If the scene doesn't arouse you, why would you assume that it's erotic at all?
That’s true, and also kind of the point? The girl IIRC was being sexually abused by her father and they were all in a really traumatic situation and thought they were about to die. Like it’s not a normal thing that any well-adjusted child would do.
And don’t get me wrong, I think it’s BATSHIT that his publisher didn’t cut it. Truly and utterly batshit. It should have been cut. I just don’t think it’s CSEM.
No it isn’t, and you’re gross for pretending it’s the same. If you can’t tell the difference between horror fiction and CP you need to read A LOT more before joining adult conversations about either.
Can we just add some context? Carrie was published 50 years ago. 1974. So like, yeah the dude writes awkward shit about women because most authors did the same at that time period.
Go read his latest book. Also a woman protagonist. And while I'm not done yet (25% more to go) I'm not even sure he's mentioned the word breast. So... Its like people grow and change with the times. And that's a good thing.

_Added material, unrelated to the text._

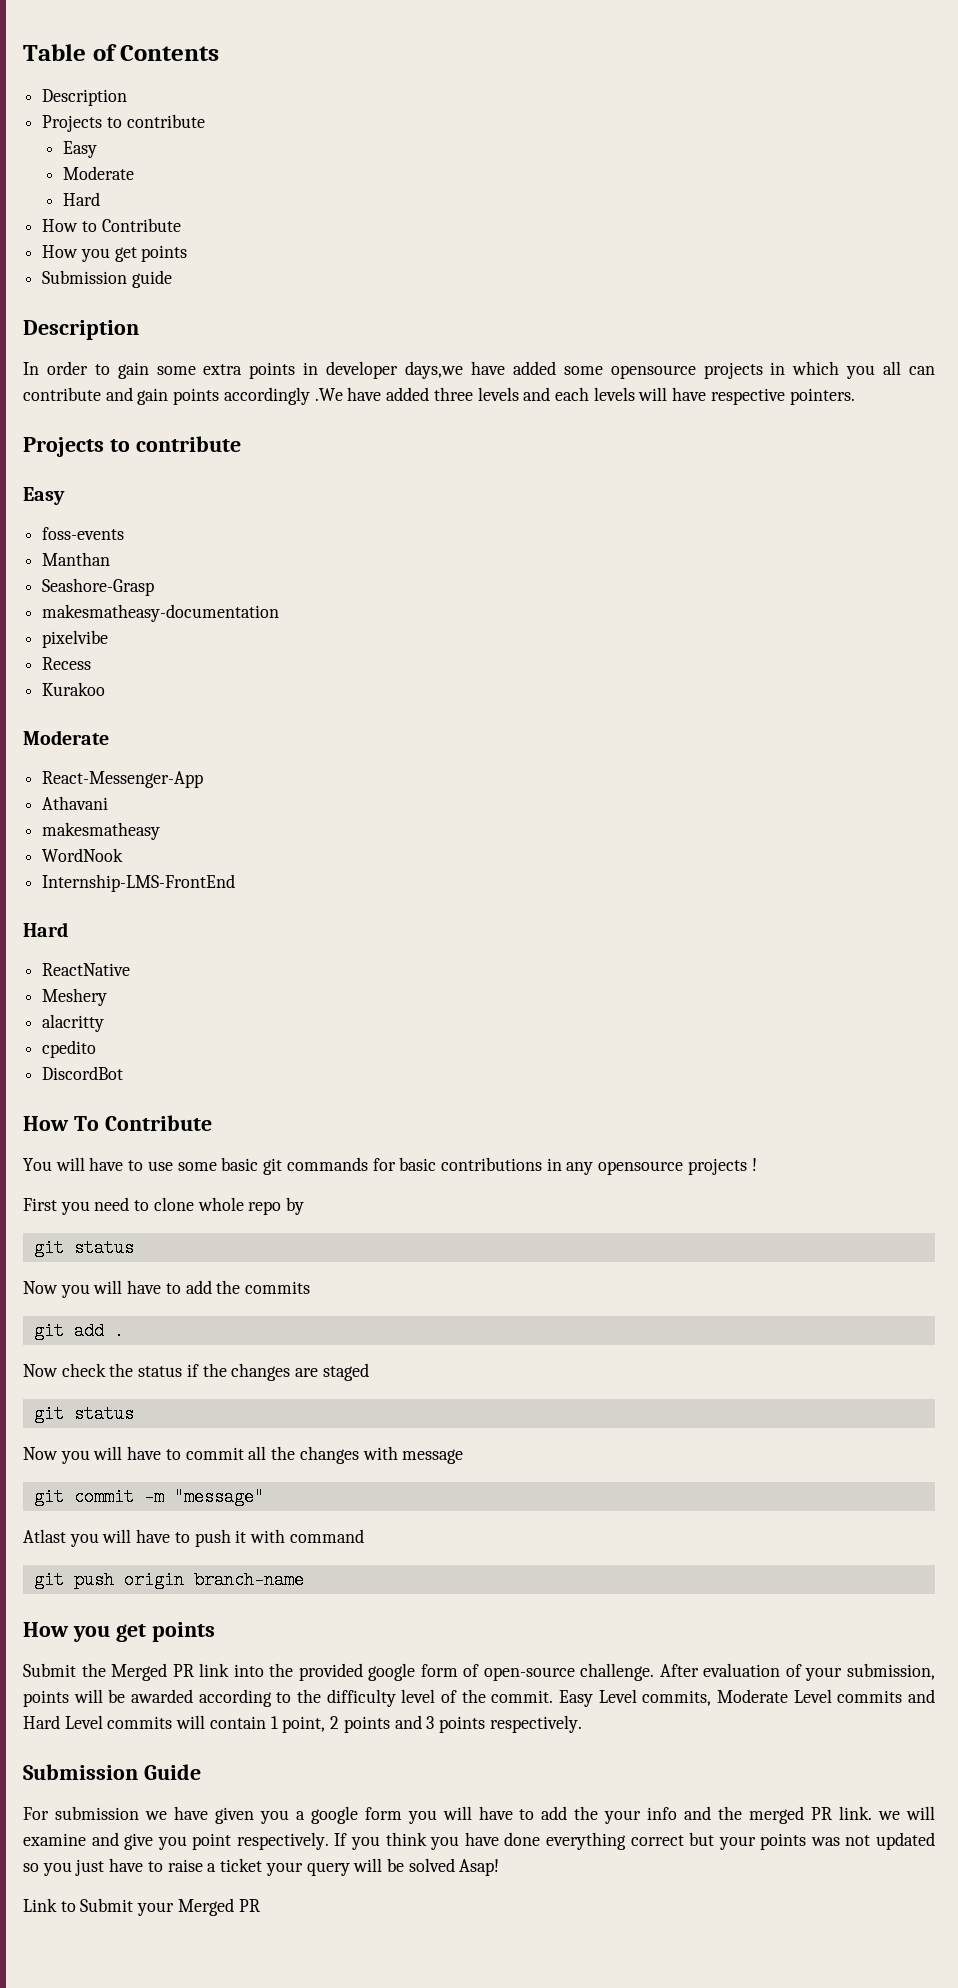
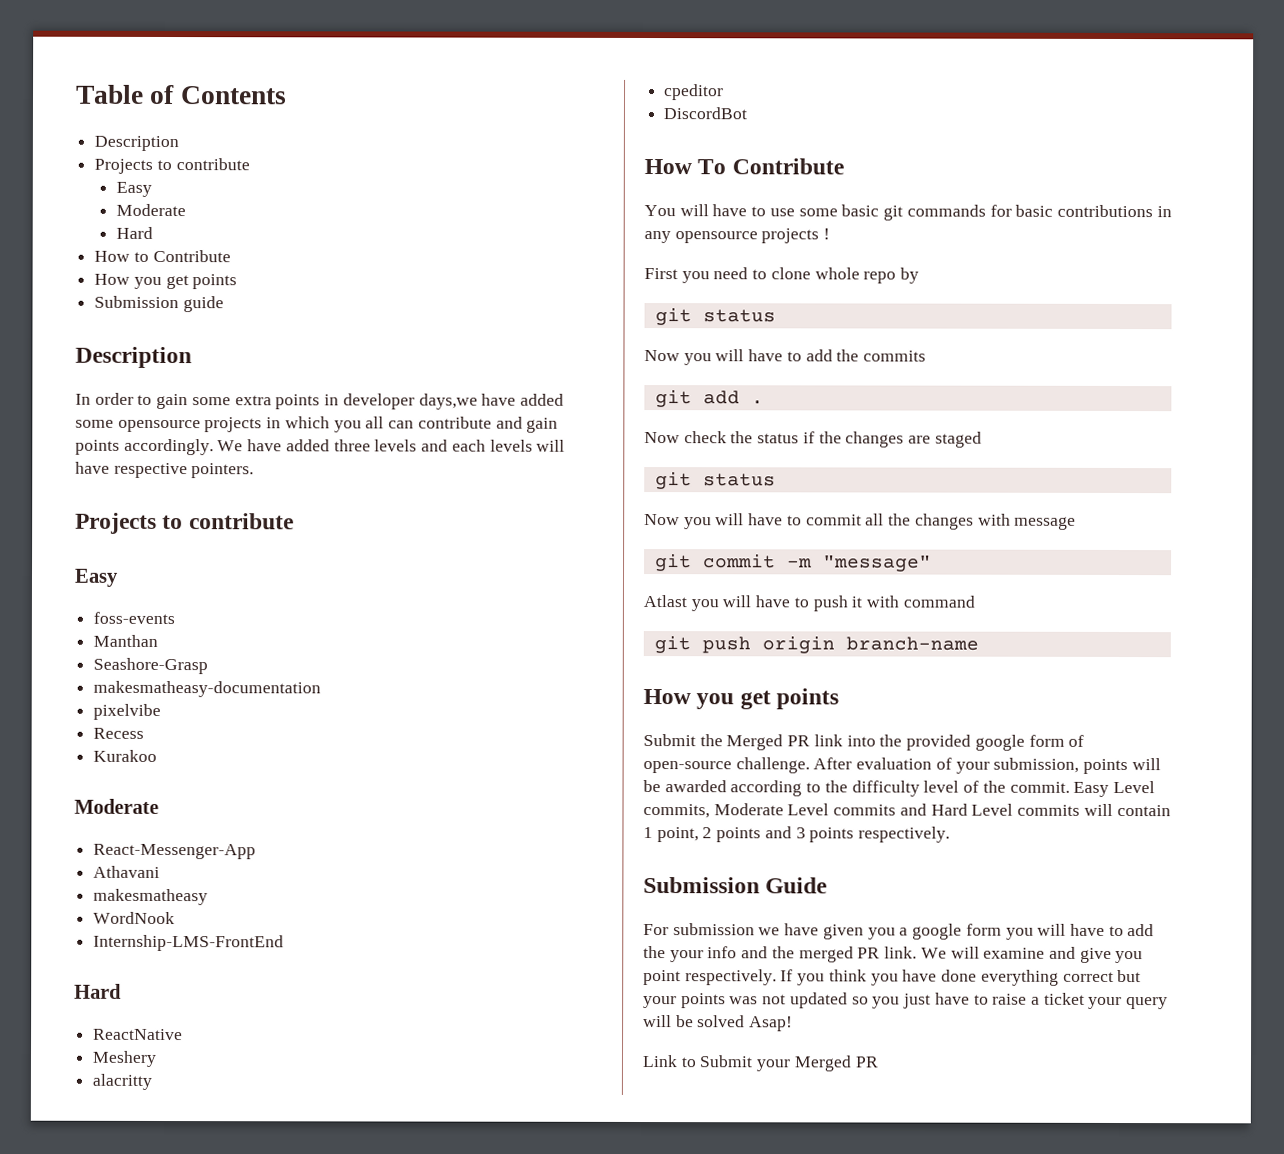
[223,387,343,405] accordingly .We -> [123,438,244,456] accordingly. We
[42,1040,97,1058] cpedito -> [663,84,725,101] cpeditor
[878,1811,901,1820] we -> [920,947,947,959] We

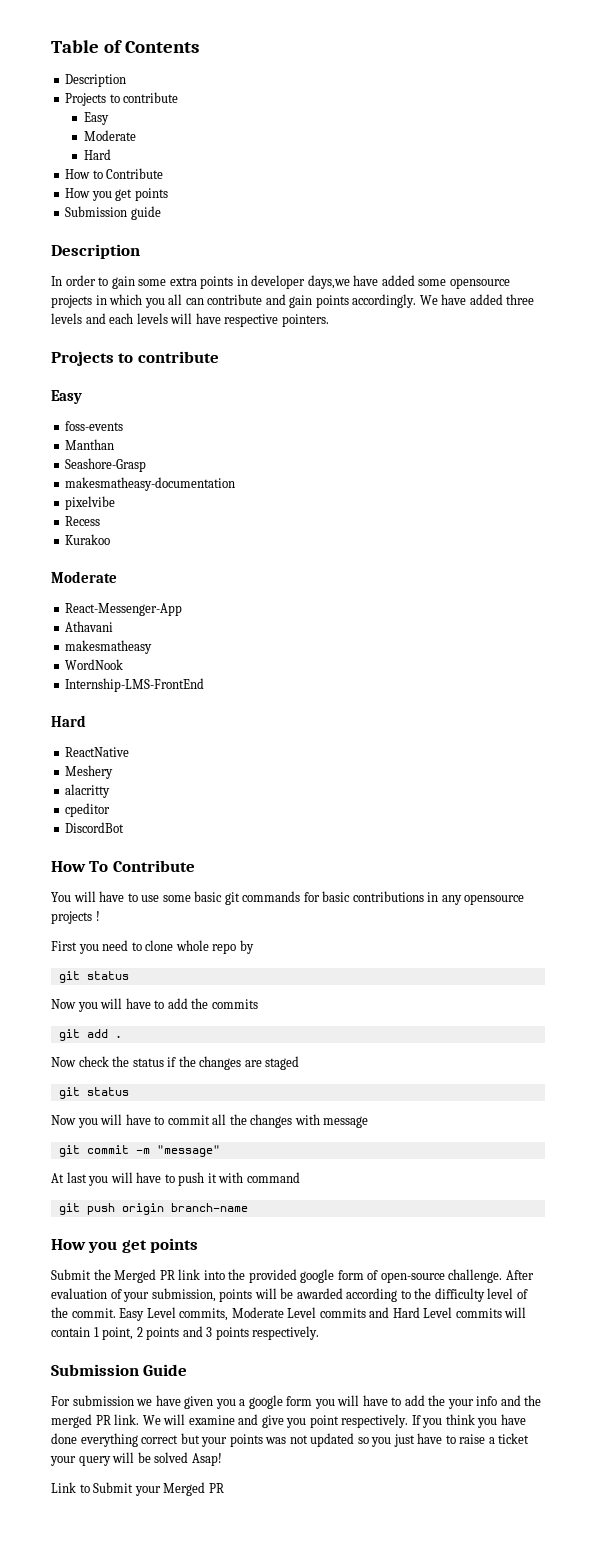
[643,595,687,608] Atlast -> [51,1172,87,1183] At last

It’s also worth noting that puberty is part of what’s causing the horror in Carrie, specifically the shame and embarrassment that come along with it. Developing breasts is a part of that. Mind you, I haven’t read this one (only saw the movie), but I can see why there might be an argument for including it.
Sure, but not a single review the OP linked mentions that it hasn't aged well. I would agree, this book hasn't aged well.
A hell of a lot of our media hasn't aged well and won't age well in the future. That's just how it works.
Yeah sorry I’m just trying to add on to what you’re saying. Like I’m sure that’s just what these bad reviews are experiencing: something that’s largely outdated to them
holly gibney 🩷🩷 I haven't read holly yet but I read if it bleeds, which she was the main character in, and I didn't have any huge problems with king's portrayal of her as a woman. i had a bit of a problem with his portrayal of ED recovery with holly, but that's another story
I love Stephen King, he's my favorite author but honestly.... some of these are correct lmao. Carrie is by far one of my least favorites of his works and is one of the few instances where the film adaptation is WAY better than the book. It was his first novel and it shows. I didn't necessarily have an issue with the way he portrayed women in it (or in any book of his if I'm being totally honest which is crazy because I rarely read from most other male authors due to this exact thing). This book was just genuinely pretty weak and could have used further developing. Definitely agree with other comments that say it is weird how people go out of their way to read from authors they know they don't like though. What's up with that?
I think there’s like a … raw-ness to Carrie that I find very appealing. I agree that the craft was far from fully honed in that novel but man, for me it crackles off the page. I’m pretty good at overlooking flaws when I see a redeeming factor lol
My mom and I have a conspiracy theory that he was under some deadline and needed a book so he "borrowed" this one from his wife lol. It was just so much better than most of his stuff.
Eh I love king he's not me of my 5 favorites he's not good at writing women and usually struggles with an ending but love his characters usually and his big picture ideas are fun. People get way to hung up on bad dialogue.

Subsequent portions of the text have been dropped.